COURT OF APPEAL OF THE STATE OF CALIFORNIA SIXTH APPELLATE DISTRICT
Mar 20, 2018
No. H039451 (Cal. Ct. App. Mar. 20, 2018)

Opinion

H039451

03-20-2018

CARL A. LINDSTROM et al., Cross-Complainants and Respondents, v. NASTEHO AHMED, Cross-Defendant and Appellant.


NOT TO BE PUBLISHED IN OFFICIAL REPORTS

California Rules of Court, rule 8.1115(a), prohibits courts and parties from citing or relying on opinions not certified for publication or ordered published, except as specified by rule 8.1115(b). This opinion has not been certified for publication or ordered published for purposes of rule 8.1115. (Santa Clara County Super. Ct. No. 1-10-CV-164582)

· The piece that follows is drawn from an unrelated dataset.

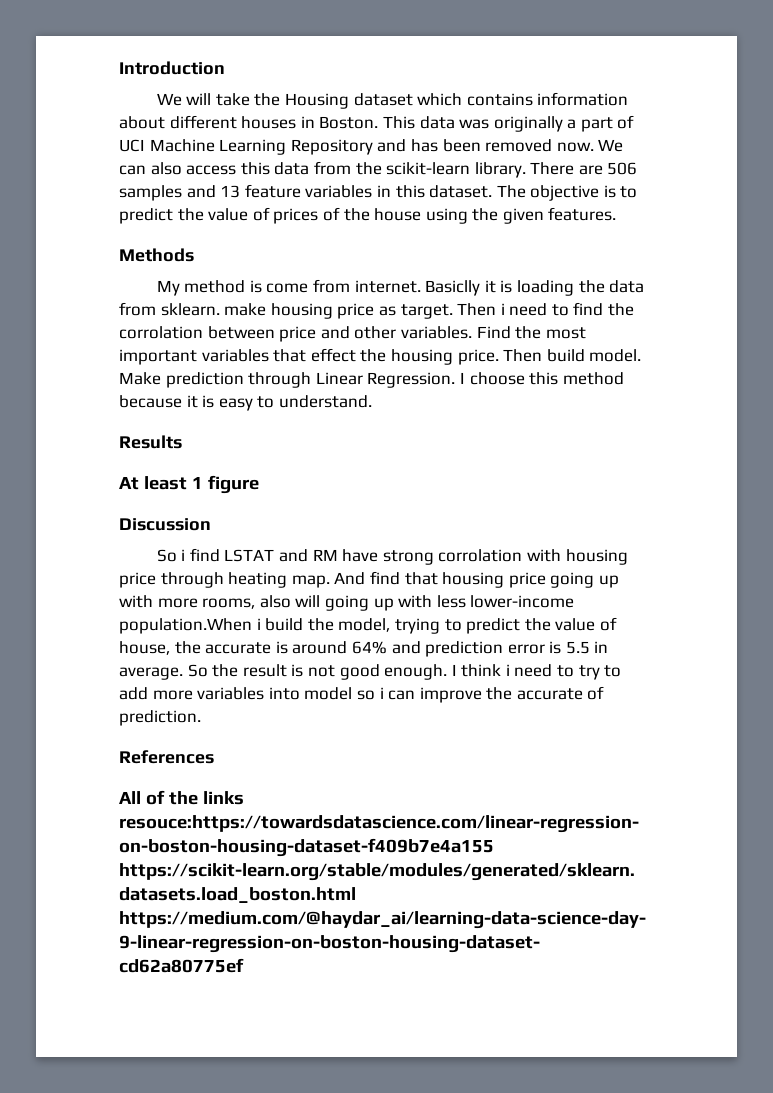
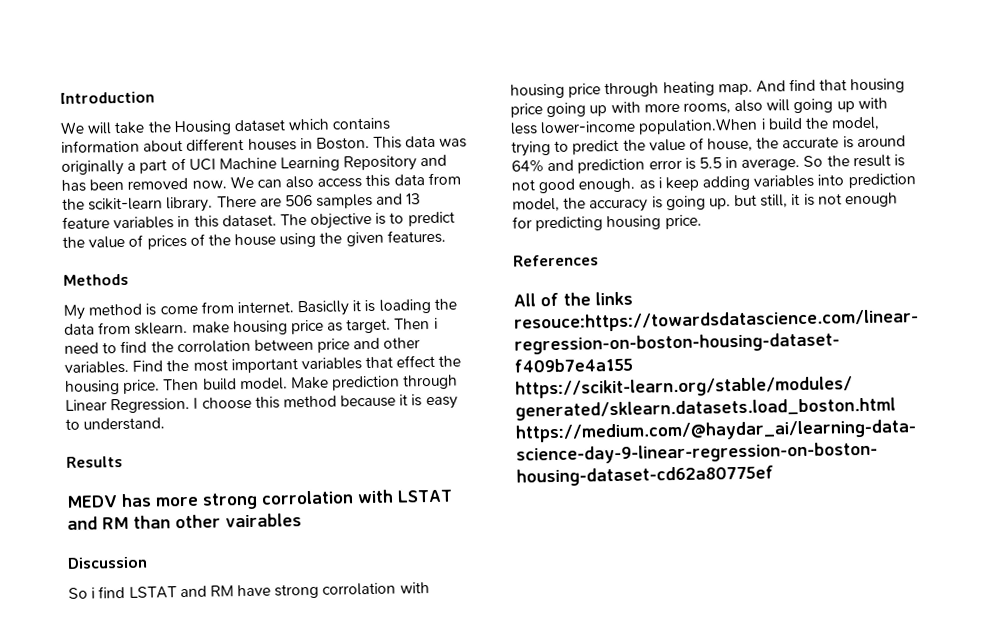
[119,475,259,494] At least 1 figure -> [66,489,453,510] [67,513,302,530] MEDV has more strong corrolation with LSTAT and RM than other vairables
[451,664,622,680] [119,686,605,703] [119,710,201,726] I think i need to try to add more variables into model so i can improve the accurate of prediction. -> [638,173,916,192] [512,192,899,213] [512,214,702,232] as i keep adding variables into prediction model, the accuracy is going up. but still, it is not enough for predicting housing price.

Cross-complainants Carl A. Lindstrom and James A. Otto were cross-defendant Nasteho Ahmed's attorneys in her employment discrimination lawsuit against a hospital. After settling with the hospital, Ahmed refused to honor the contingent attorney's fee agreement she had entered into with Lindstrom. The hospital filed an interpleader action to resolve the dispute. Lindstrom and Otto cross-complained against Ahmed for breach of the contingency agreement, and prevailed following a bench trial. Lindstrom was awarded contractual attorney's fees (Civ. Code, § 1717) to pay Otto for representing him in the breach of contract case. Ahmed appeals the trial court's order granting attorney's fees, arguing based on Trope v. Katz (1995) 11 Cal.4th 274 (Trope) that Lindstrom's and Otto's status as Ahmed's prior co-counsel precludes them from recovering Civil Code section 1717 attorney's fees. For the reasons stated here, we will affirm the trial court's order after judgment.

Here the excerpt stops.